Optimizing the performance of an Unduplicate Job

DSFreddie · Post by **DSFreddie** » Thu Feb 16, 2012 2:36 pm

Hi All,

I have a QS job with the following flow,

Input flows
------------
Frequency generated File (Auto Partitioning) - 0.4 million records
Actual Data File (already Partitoned based on key field A in the previous job, so SAME partitoning) - 1 million records

These 2 inputs goes to an UnDuplicate Stage (with 11 Match Passes)

The Unduplicate generates 3 files (Match/clerical/Residual)

This job takes roughly one hour to complete.

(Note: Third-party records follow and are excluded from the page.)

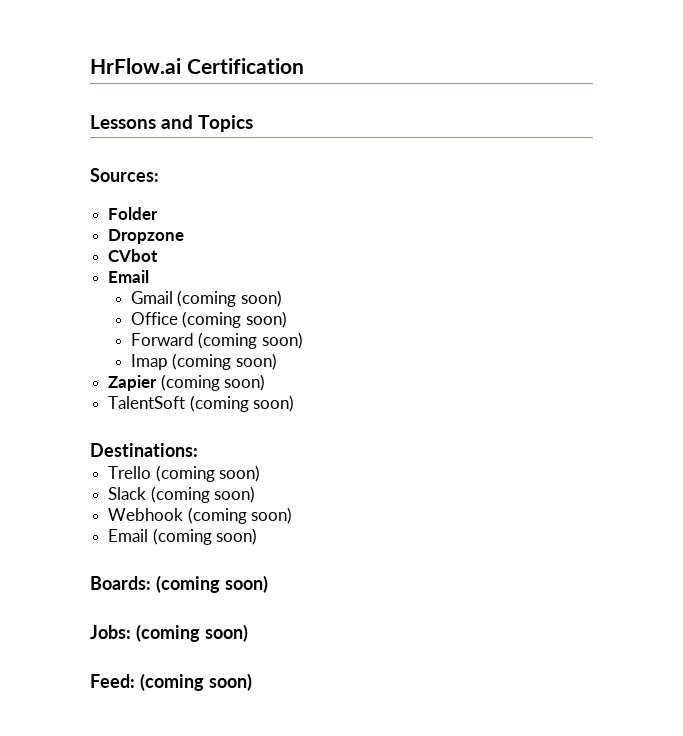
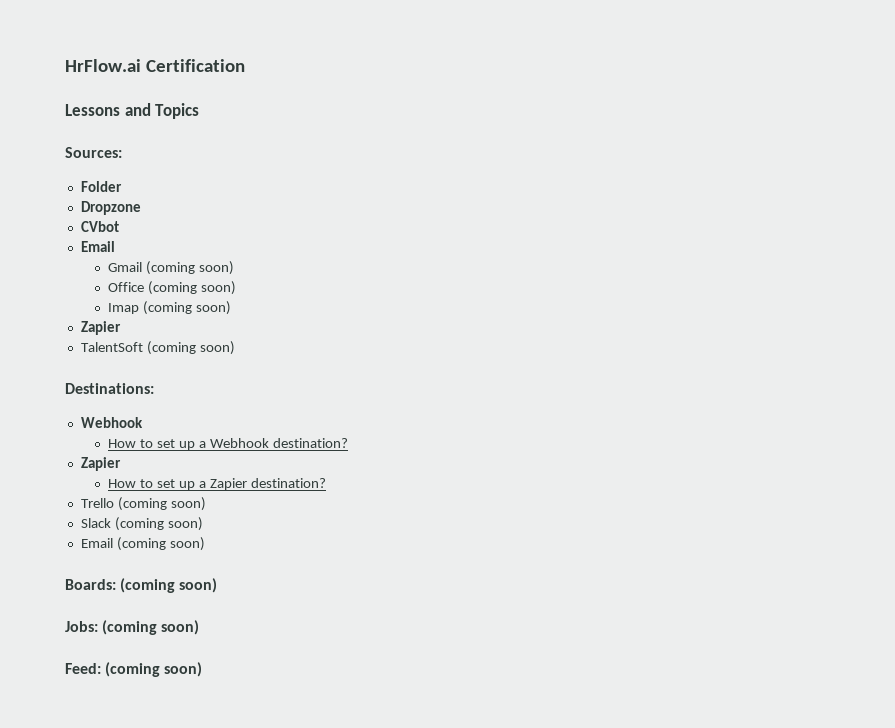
- Forward (coming soon)
  Imap (coming soon)
- Zapier (coming soon)
+ Zapier
  Destinations:
+ Webhook
+ How to set up a Webhook destination?
+ Zapier
+ How to set up a Zapier destination?
- Webhook (coming soon)

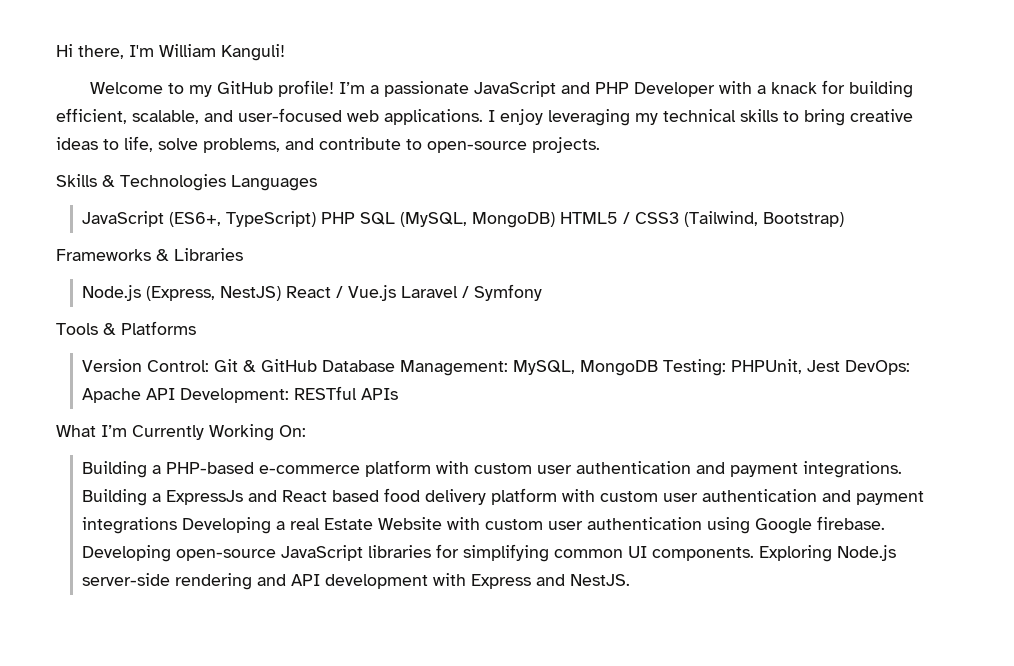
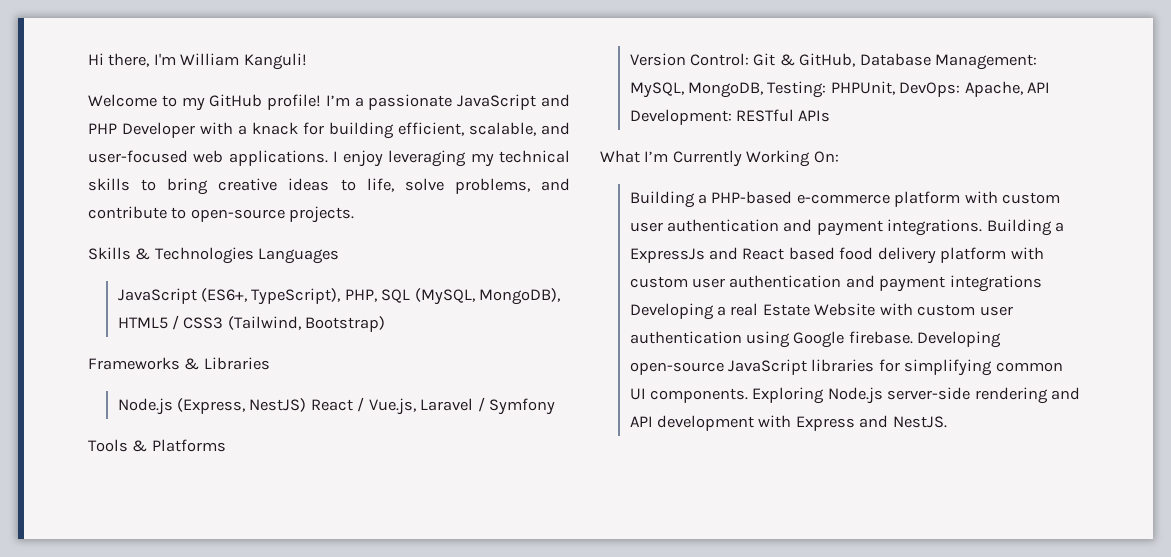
- JavaScript (ES6+, TypeScript) PHP SQL (MySQL, MongoDB) HTML5 / CSS3 (Tailwind, Bootstrap)
+ JavaScript (ES6+, TypeScript), PHP, SQL (MySQL, MongoDB), HTML5 / CSS3 (Tailwind, Bootstrap)
- Node.js (Express, NestJS) React / Vue.js Laravel / Symfony
+ Node.js (Express, NestJS) React / Vue.js, Laravel / Symfony
- Version Control: Git & GitHub Database Management: MySQL, MongoDB Testing: PHPUnit, Jest DevOps: Apache API Development: RESTful APIs
+ Version Control: Git & GitHub, Database Management: MySQL, MongoDB, Testing: PHPUnit, DevOps: Apache, API Development: RESTful APIs

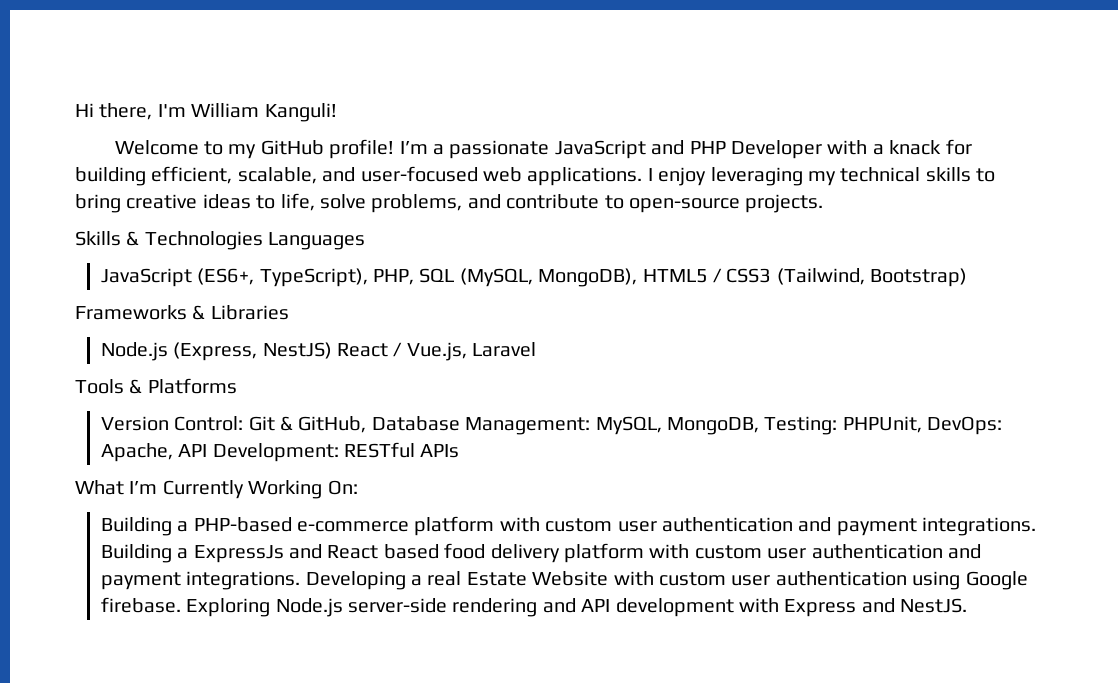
- Node.js (Express, NestJS) React / Vue.js, Laravel / Symfony
+ Node.js (Express, NestJS) React / Vue.js, Laravel
- Building a ExpressJs and React based food delivery platform with custom user authentication and payment integrations Developing a real Estate Website with custom user authentication using Google firebase.
+ Building a ExpressJs and React based food delivery platform with custom user authentication and payment integrations. Developing a real Estate Website with custom user authentication using Google firebase.
- Developing open-source JavaScript libraries for simplifying common UI components.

I am trying to finetune this job to minimise the runtime as there will be around 100 million records in production. Any thoughts will be much appreciated.
Also, We are running these jobs in GRID environment.

Thanks Much,
Freddie

ray.wurlod · Post by **ray.wurlod** » Thu Feb 16, 2012 3:00 pm

11 match passes is a lot of work. About the only thing I could suggest would be throwing more nodes at it. Hopefully key field A has plenty of distinct values to make that a feasible suggestion.

stuartjvnorton · Post by **stuartjvnorton** » Thu Feb 16, 2012 5:29 pm

That's a bit of time, even for 11 passes.
I've had similar complexity undups with around 15 million records take similar time (2 nodes, non-grid).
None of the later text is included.